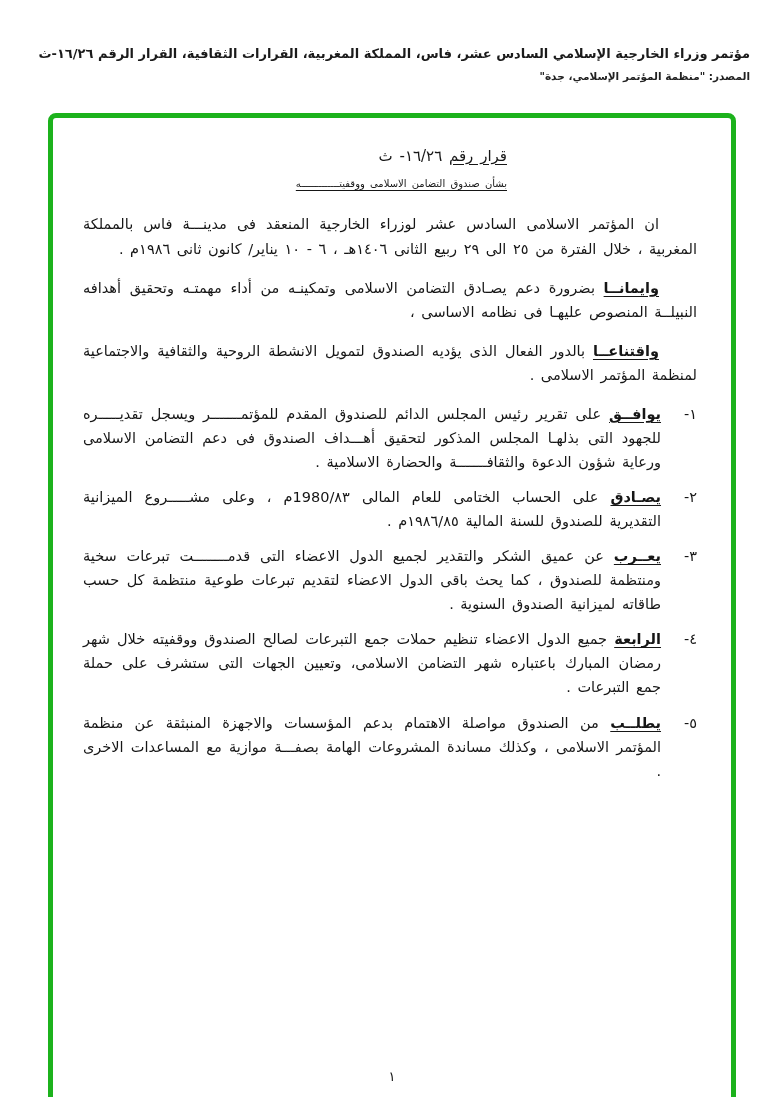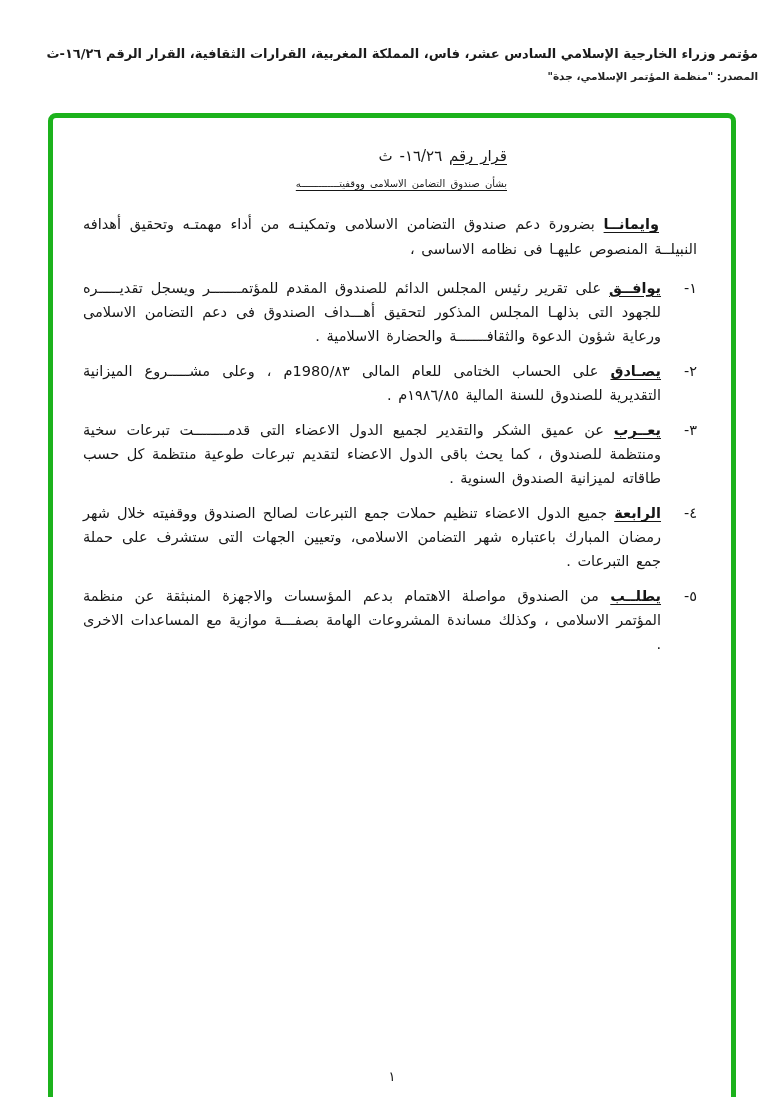--- a/index.html
+++ b/index.html
@@ -12,7 +12,7 @@
   .page { width:784px; height:1097px; position:relative; background:#ffffff; overflow:hidden; }
 
   
-  .meta-header { direction:rtl; text-align:right; padding:46px 26px 0 20px; }
+  .meta-header { direction:rtl; text-align:right; padding:46px 34px 0 20px; }
   .meta-title { font-size:13px; font-weight:bold; line-height:1.3; }
   .meta-source { font-size:10.5px; font-weight:bold; margin-top:7px; color:#222; }
 

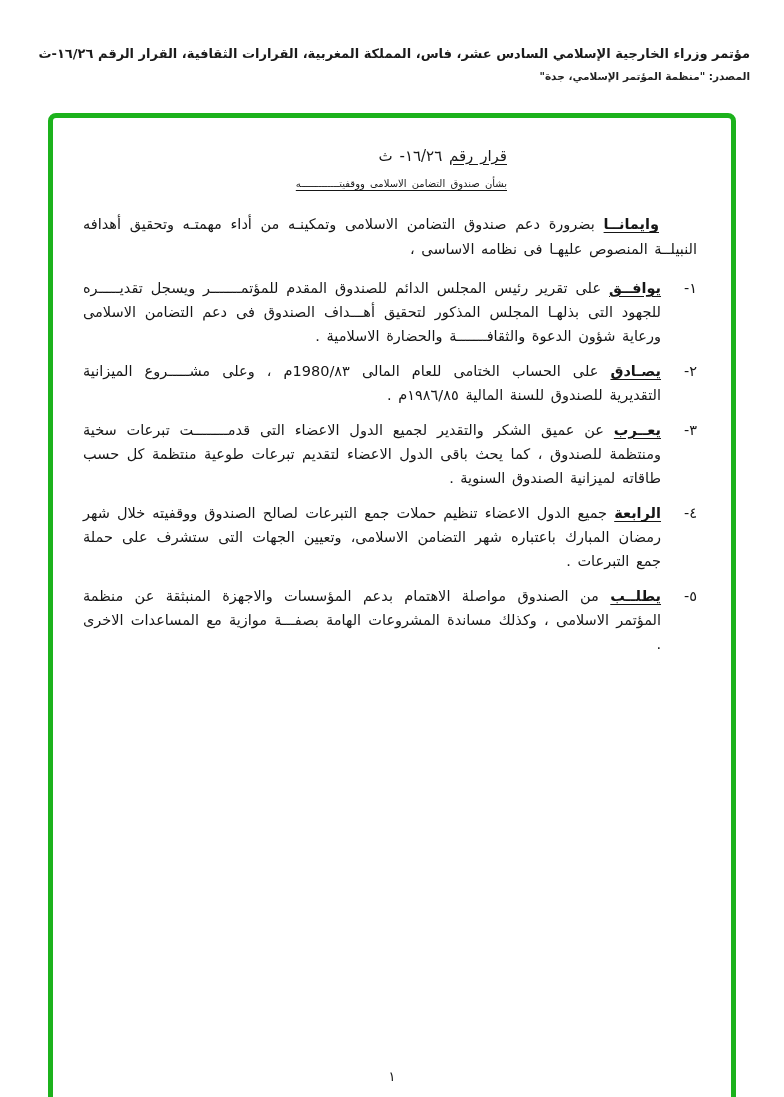--- a/index.html
+++ b/index.html
@@ -69,6 +69,10 @@
       </div>
 
       <p>
+        <span class="lead"></span>
+        <span>ان المؤتمر الاسلامى السادس عشر لوزراء الخارجية المنعقد فى مدينـــة فاس بالمملكة المغربية ، خلال الفترة من ٢٥ الى ٢٩ ربيع الثانى ١٤٠٦هـ ، ٦ - ١٠ يناير/ كانون ثانى ١٩٨٦م .</span>
+      </p>
+      <p>
         <span class="lead u">وايمانــا</span>
         <span>بضرورة دعم صندوق التضامن الاسلامى وتمكينـه من أداء مهمتـه وتحقيق أهدافه النبيلــة المنصوص عليهـا فى نظامه الاساسى ،</span>
       </p>

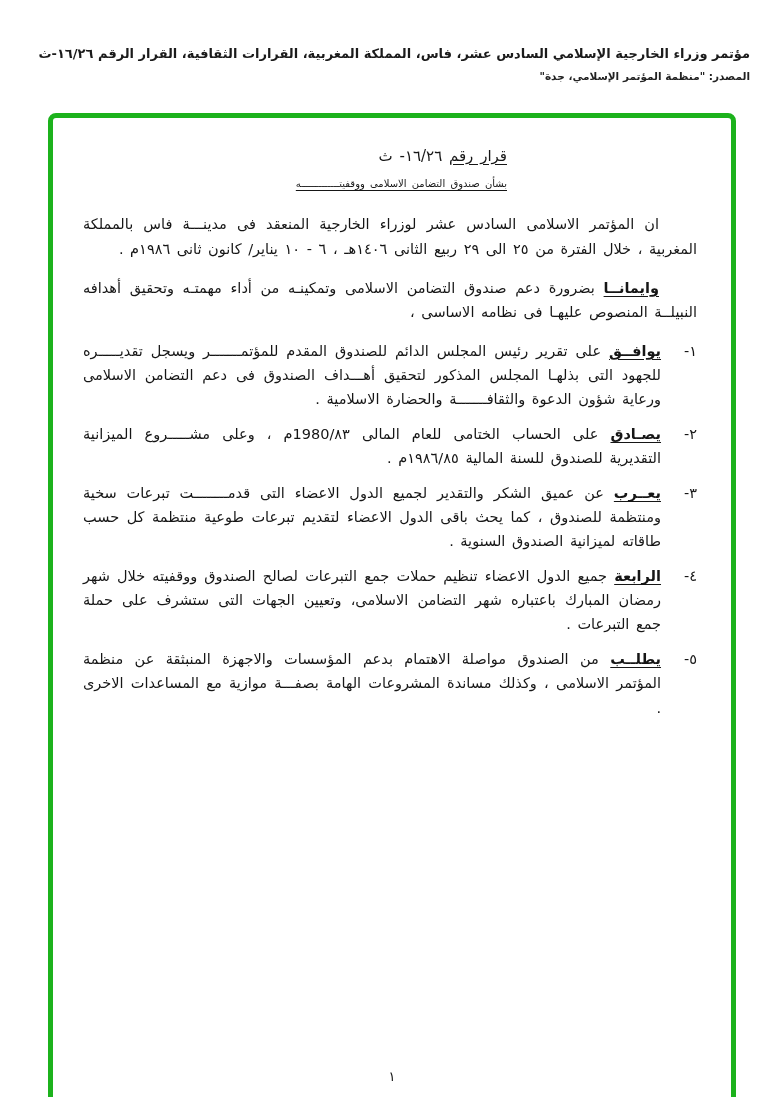--- a/index.html
+++ b/index.html
@@ -74,7 +74,7 @@
       </p>
       <p>
         <span class="lead u">وايمانــا</span>
-        <span>بضرورة دعم صندوق التضامن الاسلامى وتمكينـه من أداء مهمتـه وتحقيق أهدافه النبيلــة المنصوص عليهـا فى نظامه الاساسى ،</span>
+        <span>بضرورة دعم يصـادق التضامن الاسلامى وتمكينـه من أداء مهمتـه وتحقيق أهدافه النبيلــة المنصوص عليهـا فى نظامه الاساسى ،</span>
       </p>
 
       <div class="items">

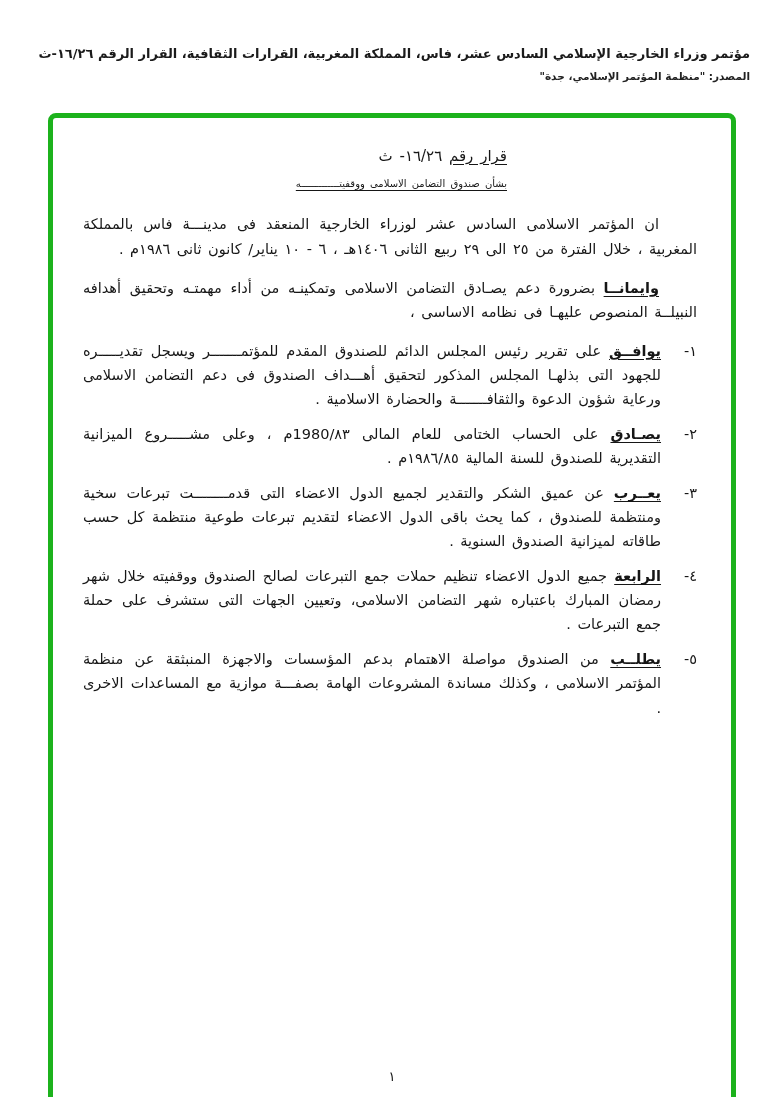--- a/index.html
+++ b/index.html
@@ -76,6 +76,10 @@
         <span class="lead u">وايمانــا</span>
         <span>بضرورة دعم يصـادق التضامن الاسلامى وتمكينـه من أداء مهمتـه وتحقيق أهدافه النبيلــة المنصوص عليهـا فى نظامه الاساسى ،</span>
       </p>
+      <p>
+        <span class="lead u">واقتناعــا</span>
+        <span>بالدور الفعال الذى يؤديه الصندوق لتمويل الانشطة الروحية والثقافية والاجتماعية لمنظمة المؤتمر الاسلامى .</span>
+      </p>
 
       <div class="items">
         <div class="item">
§ §
▸ Work required
Would you return the material exactly, images excluded?

▸ Reply to the exercise
--- a/index.html
+++ b/index.html
@@ -12,7 +12,7 @@
   .page { width:784px; height:1097px; position:relative; background:#ffffff; overflow:hidden; }
 
   
-  .meta-header { direction:rtl; text-align:right; padding:46px 26px 0 20px; }
+  .meta-header { direction:rtl; text-align:right; padding:46px 34px 0 20px; }
   .meta-title { font-size:13px; font-weight:bold; line-height:1.3; }
   .meta-source { font-size:10.5px; font-weight:bold; margin-top:7px; color:#222; }
 

--- a/index.html
+++ b/index.html
@@ -69,6 +69,10 @@
       </div>
 
       <p>
+        <span class="lead"></span>
+        <span>ان المؤتمر الاسلامى السادس عشر لوزراء الخارجية المنعقد فى مدينـــة فاس بالمملكة المغربية ، خلال الفترة من ٢٥ الى ٢٩ ربيع الثانى ١٤٠٦هـ ، ٦ - ١٠ يناير/ كانون ثانى ١٩٨٦م .</span>
+      </p>
+      <p>
         <span class="lead u">وايمانــا</span>
         <span>بضرورة دعم صندوق التضامن الاسلامى وتمكينـه من أداء مهمتـه وتحقيق أهدافه النبيلــة المنصوص عليهـا فى نظامه الاساسى ،</span>
       </p>

--- a/index.html
+++ b/index.html
@@ -74,7 +74,7 @@
       </p>
       <p>
         <span class="lead u">وايمانــا</span>
-        <span>بضرورة دعم صندوق التضامن الاسلامى وتمكينـه من أداء مهمتـه وتحقيق أهدافه النبيلــة المنصوص عليهـا فى نظامه الاساسى ،</span>
+        <span>بضرورة دعم يصـادق التضامن الاسلامى وتمكينـه من أداء مهمتـه وتحقيق أهدافه النبيلــة المنصوص عليهـا فى نظامه الاساسى ،</span>
       </p>
 
       <div class="items">

--- a/index.html
+++ b/index.html
@@ -76,6 +76,10 @@
         <span class="lead u">وايمانــا</span>
         <span>بضرورة دعم يصـادق التضامن الاسلامى وتمكينـه من أداء مهمتـه وتحقيق أهدافه النبيلــة المنصوص عليهـا فى نظامه الاساسى ،</span>
       </p>
+      <p>
+        <span class="lead u">واقتناعــا</span>
+        <span>بالدور الفعال الذى يؤديه الصندوق لتمويل الانشطة الروحية والثقافية والاجتماعية لمنظمة المؤتمر الاسلامى .</span>
+      </p>
 
       <div class="items">
         <div class="item">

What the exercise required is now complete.